Wir legen beide auf. Ich halte mir das Handy an mein klopfendes Herz. Aylin kommt ins Zimmer rein, als hätte sie gewusst, dass ich sie brauche.

„Aylin, ich treffe mich in einer Stunde mit Arton...Kannst du mich bitte, etwas frisch machen?", ich fasse mir an meinen kahlen Kopf. Ich brauche etwas, eine Mütze, oder am besten eine Perücke.

„Warte hier, bin in fünfzehn Minuten wieder da."

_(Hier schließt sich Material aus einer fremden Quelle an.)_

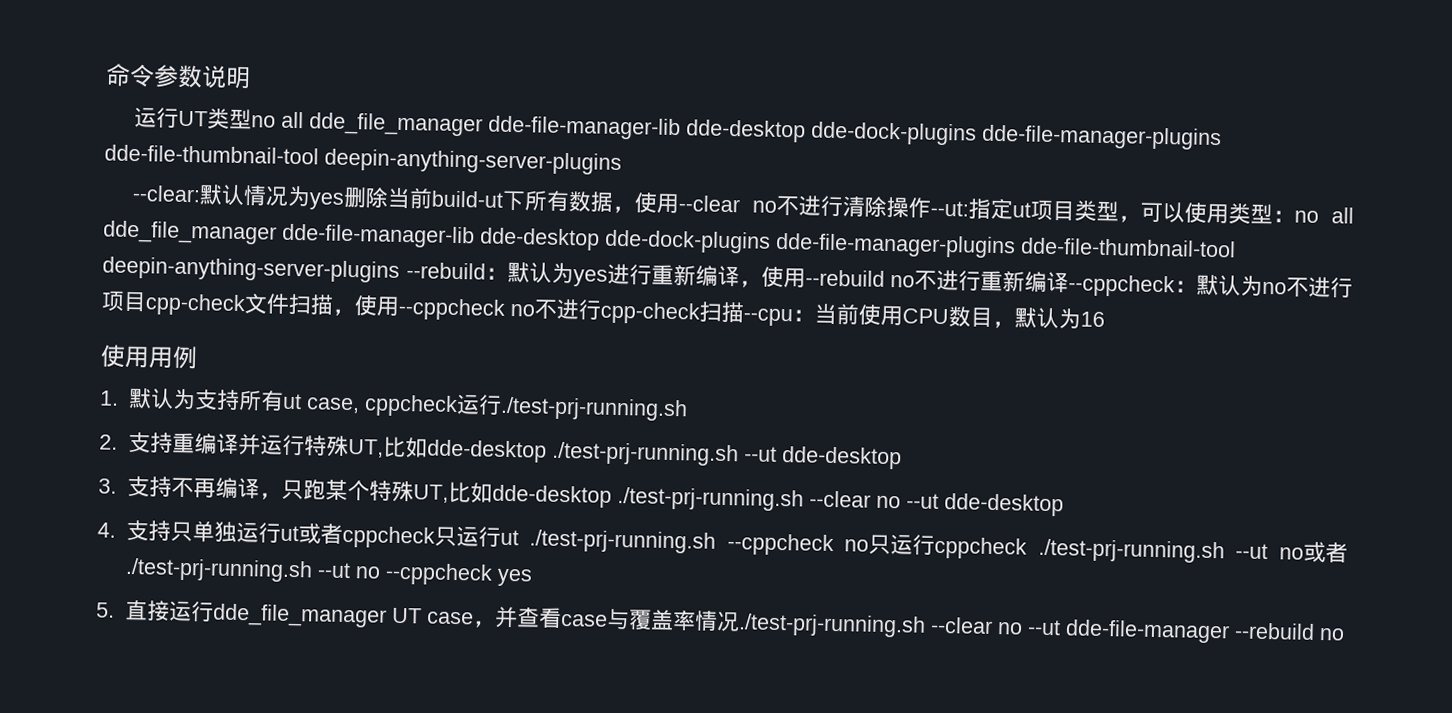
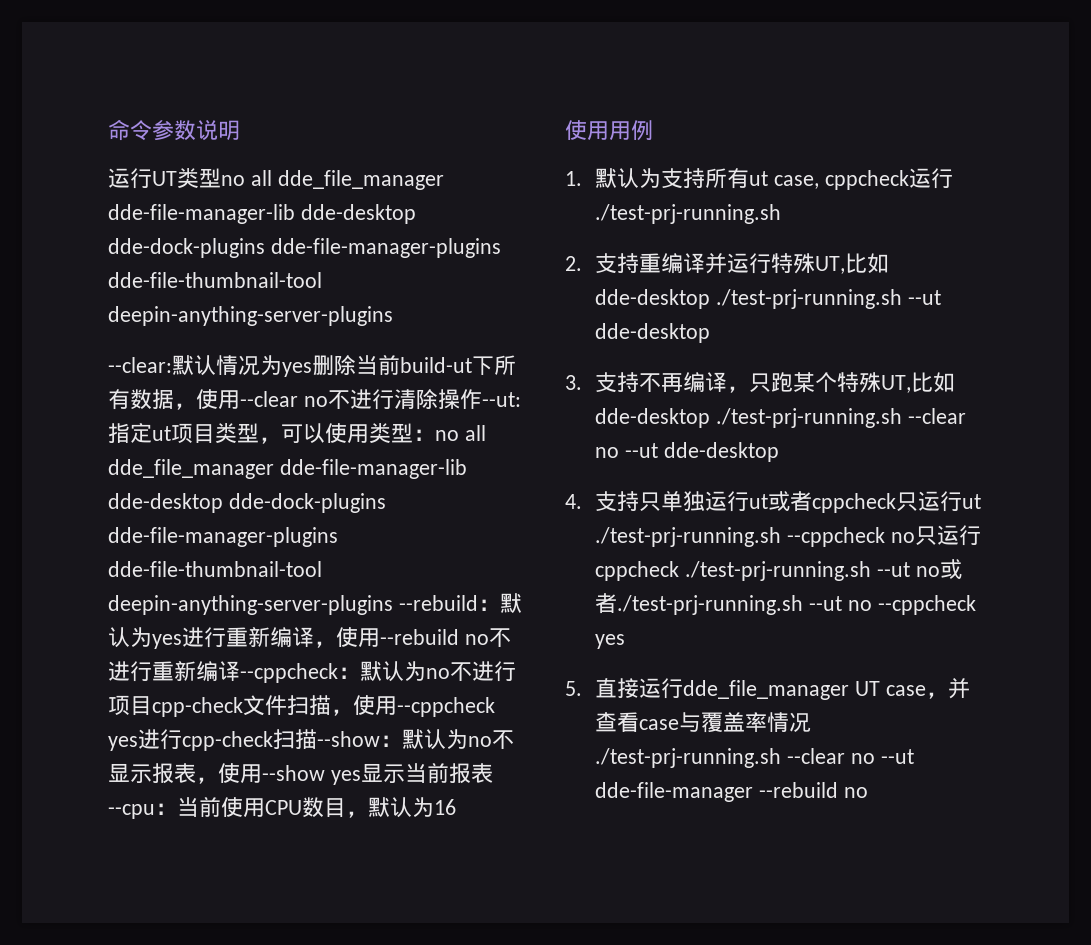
[510,299,558,319] no不 -> [108,736,138,751] yes
(745, 312) none -> [317,729,514,750] [108,762,493,785] --show：默认为no不显示报表，使用--show yes显示当前报表

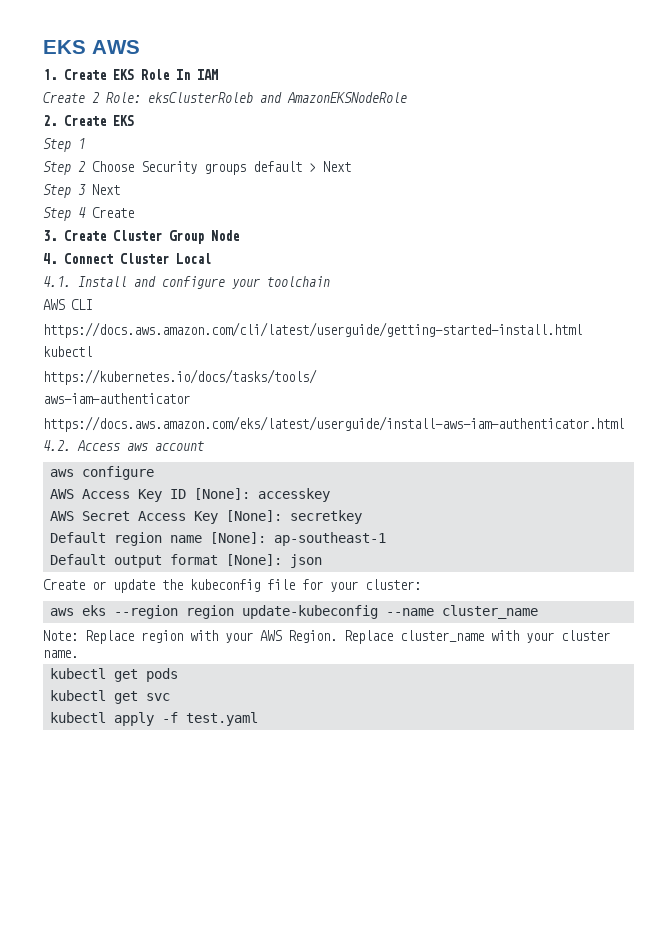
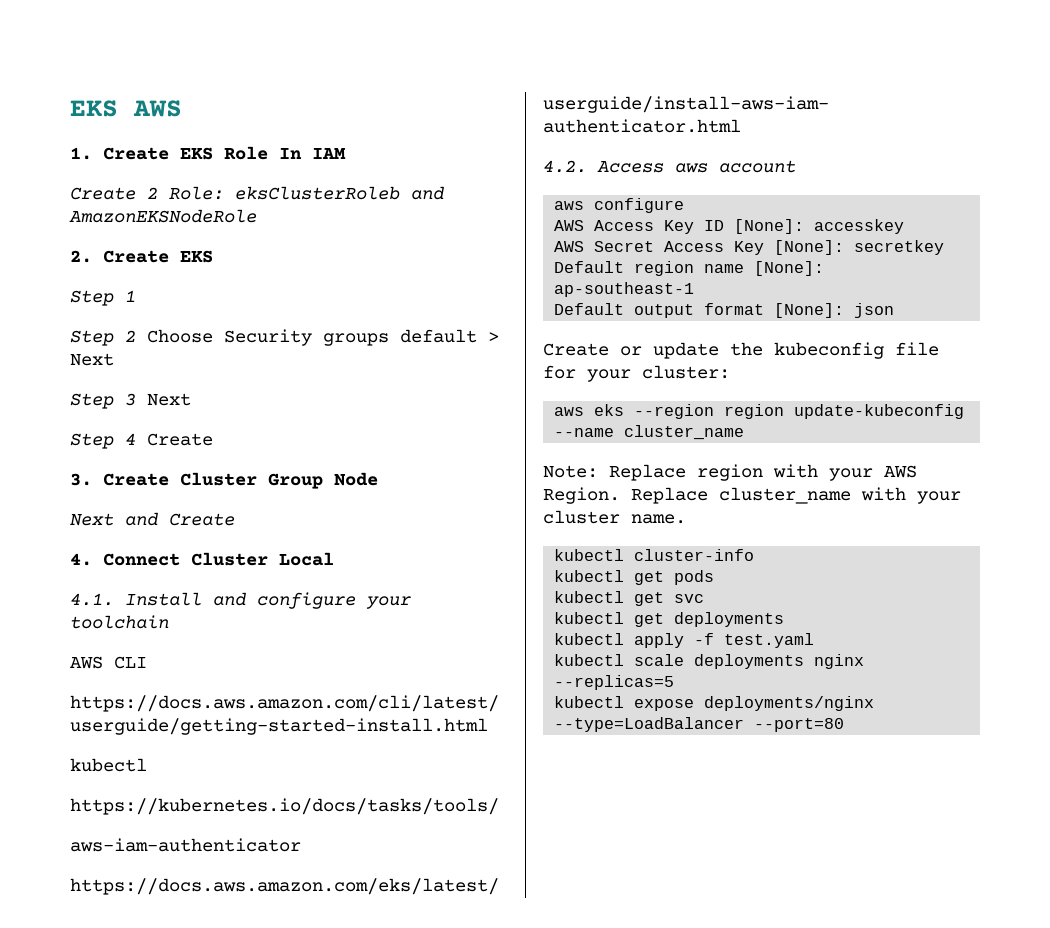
(239, 235) none -> [70,512,235,526] // Next and Create
(78, 654) none -> [554,549,755,561] // kubectl cluster-info
(170, 697) none -> [554,612,785,627] // kubectl get deployments
(258, 719) none -> [554,654,865,669] [554,675,675,690] [554,696,875,711] [554,717,845,732] // kubectl scale deployments nginx --replicas=5 // kubectl expose deployments/nginx --type=LoadBalancer --port=80

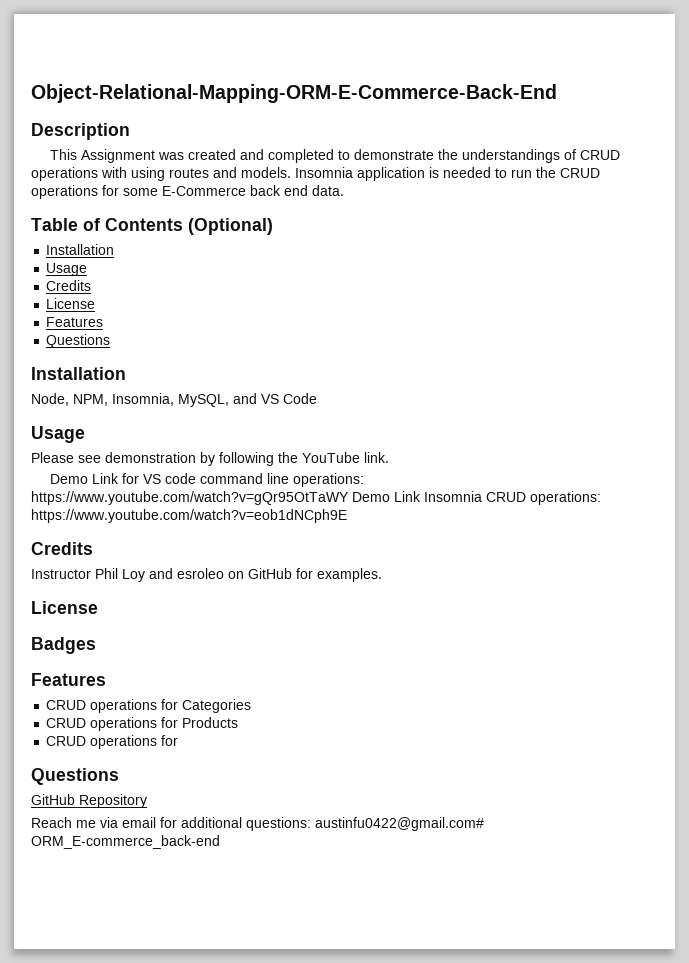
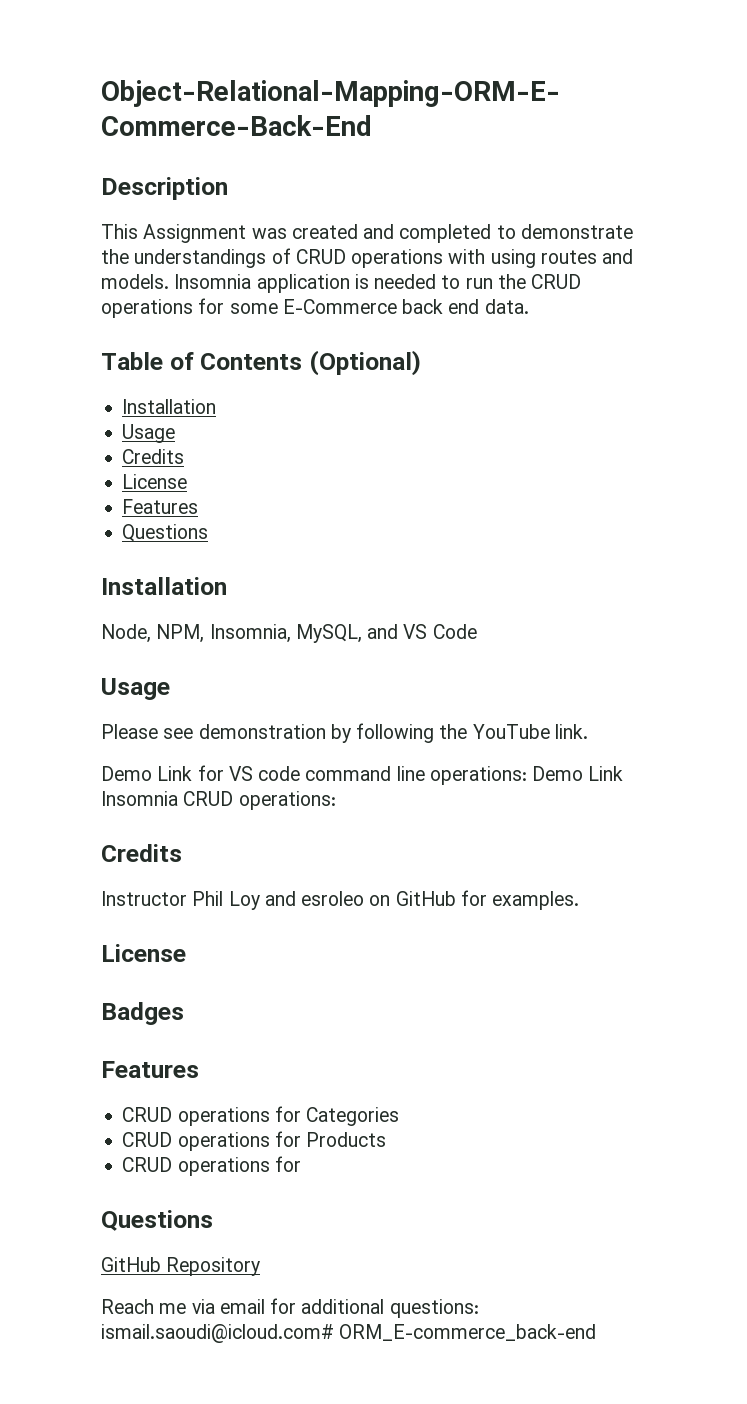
[31,491,349,505] https://www.youtube.com/watch?v=gQr95OtTaWY -> (527, 775) none
[31,509,347,523] https://www.youtube.com/watch?v=eob1dNCph9E -> (336, 800) none
[315,817,484,831] austinfu0422@gmail.com# -> [101,1324,334,1343] ismail.saoudi@icloud.com#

Aufgeregt laufe ich im Zimmer rauf und runter. In der Hoffnung, mein Adrenalin Spiegel senkt sich wieder. Ich bin aufgeregt. Was wird er wohl sagen, wie wird er auf die fast Haarlose-Mirjeta reagieren? Ich setzte mich aufs Bett, meine Beine fühlen sich an wie Wackelpudding. Meine Hände zittern. Wie konnte es nur soweit kommen?

Die Tür geht auf, Aylin erscheint mit neuen Klamotten und einer braunen Perücke. Sie ähnelt meinen Haaren, nur dass sie perfekt ist. So schöne gewellte Haare wollte ich immer.

„Du bist nicht die erste Krebspatientin, die sich mit ihrem Freund treffen und dabei gut ausschauen möchte. Wir haben die Wünsche der Patienten erfüllt." Sie hebt die Perücke in die Höhe. Ich lache. Ich mag Aylin, ich mag sie wirklich sehr.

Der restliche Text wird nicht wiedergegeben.